- _Excerpted records_
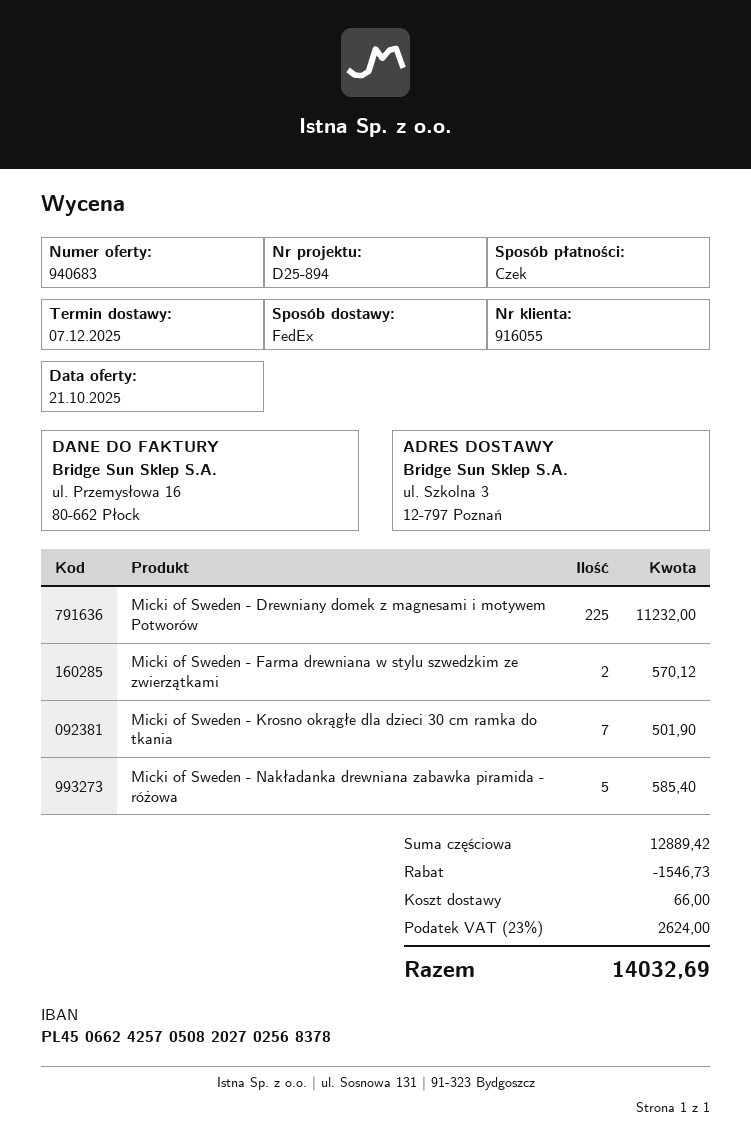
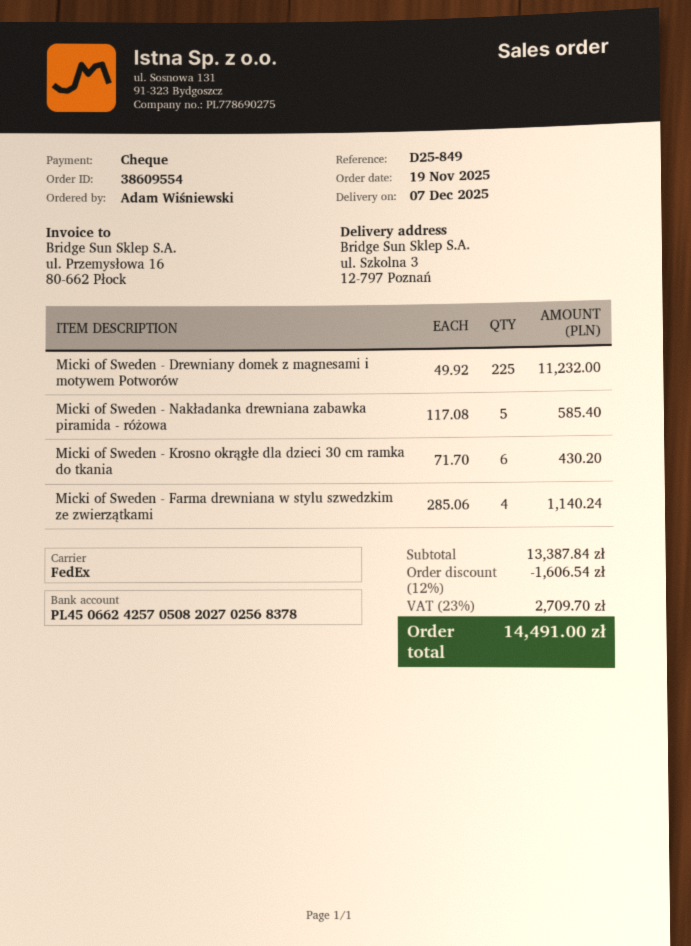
reference: D25-894 -> D25-849
Micki of Sweden - Farma drewniana w stylu szwedzkim ze zwierzątkami: 2 for 570.12 -> 4 for 1140.24
Micki of Sweden - Krosno okrągłe dla dzieci 30 cm ramka do tkania: 7 for 501.90 -> 6 for 430.20
subtotal: 12889.42 -> 13387.84
discount: 1546.73 -> 1606.54
shipping: 66.00 -> none
tax: 23% = 2624.00 -> 23% = 2709.70
total: 14032.69 -> 14491.00

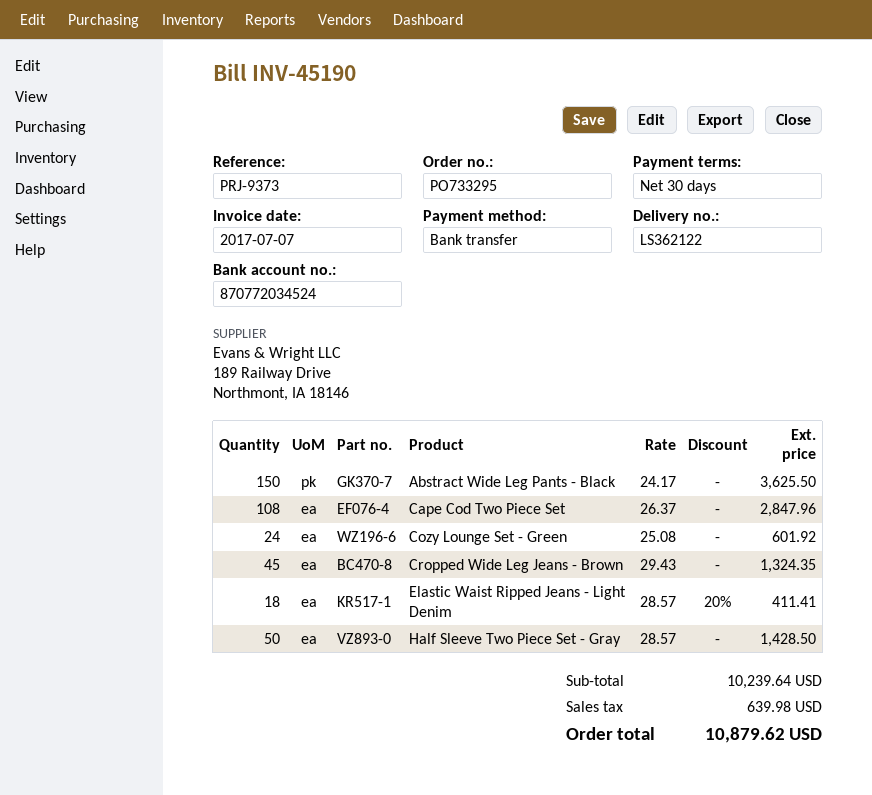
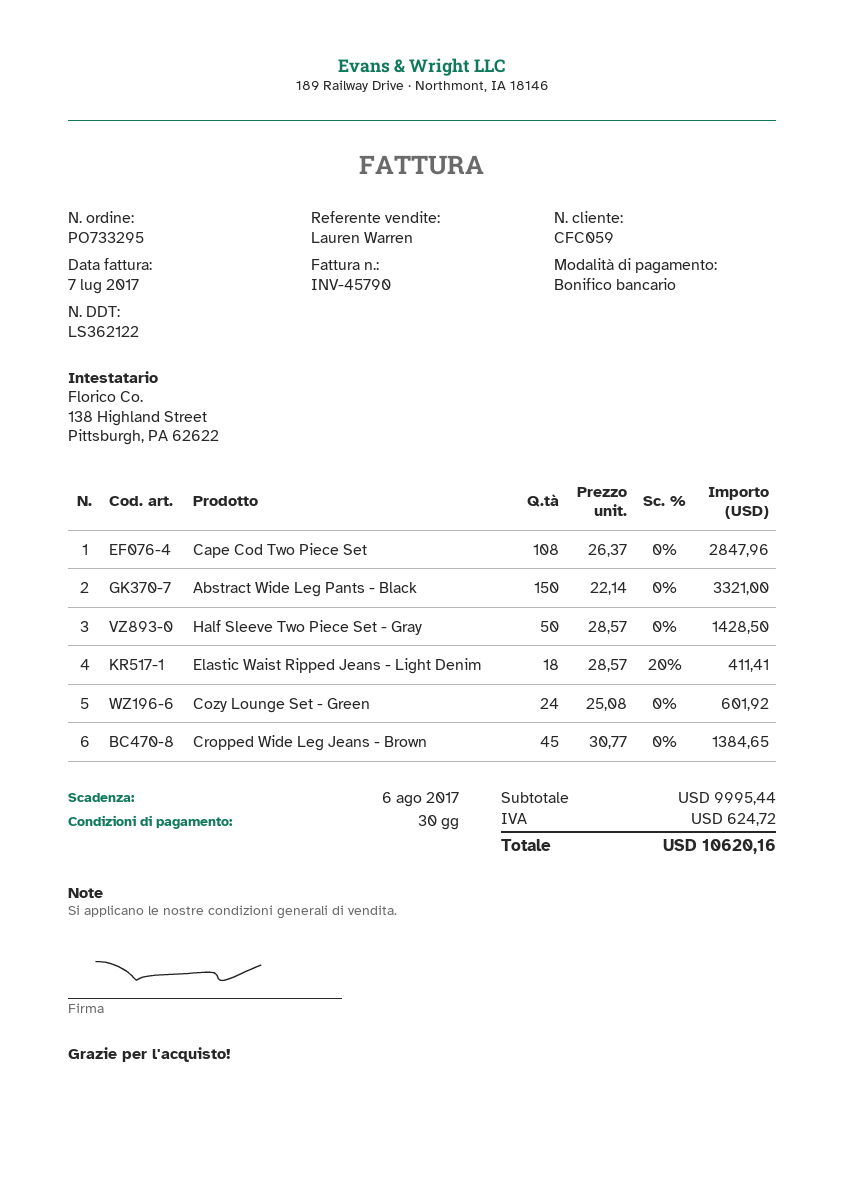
invoice number: INV-45190 -> INV-45790
Abstract Wide Leg Pants - Black: 150 x 24.17 = 3625.50 -> 150 x 22.14 = 3321.00
Cropped Wide Leg Jeans - Brown: 45 x 29.43 = 1324.35 -> 45 x 30.77 = 1384.65
subtotal: 10239.64 -> 9995.44
tax: 639.98 -> 624.72
total: 10879.62 -> 10620.16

- _Problem details_
For each line of the data that has the word "Sweden", report that line.

- _Solution to this task_
Micki of Sweden - Farma drewniana w stylu szwedzkim ze zwierzątkami: 2 for 570.12 -> 4 for 1140.24
Micki of Sweden - Krosno okrągłe dla dzieci 30 cm ramka do tkania: 7 for 501.90 -> 6 for 430.20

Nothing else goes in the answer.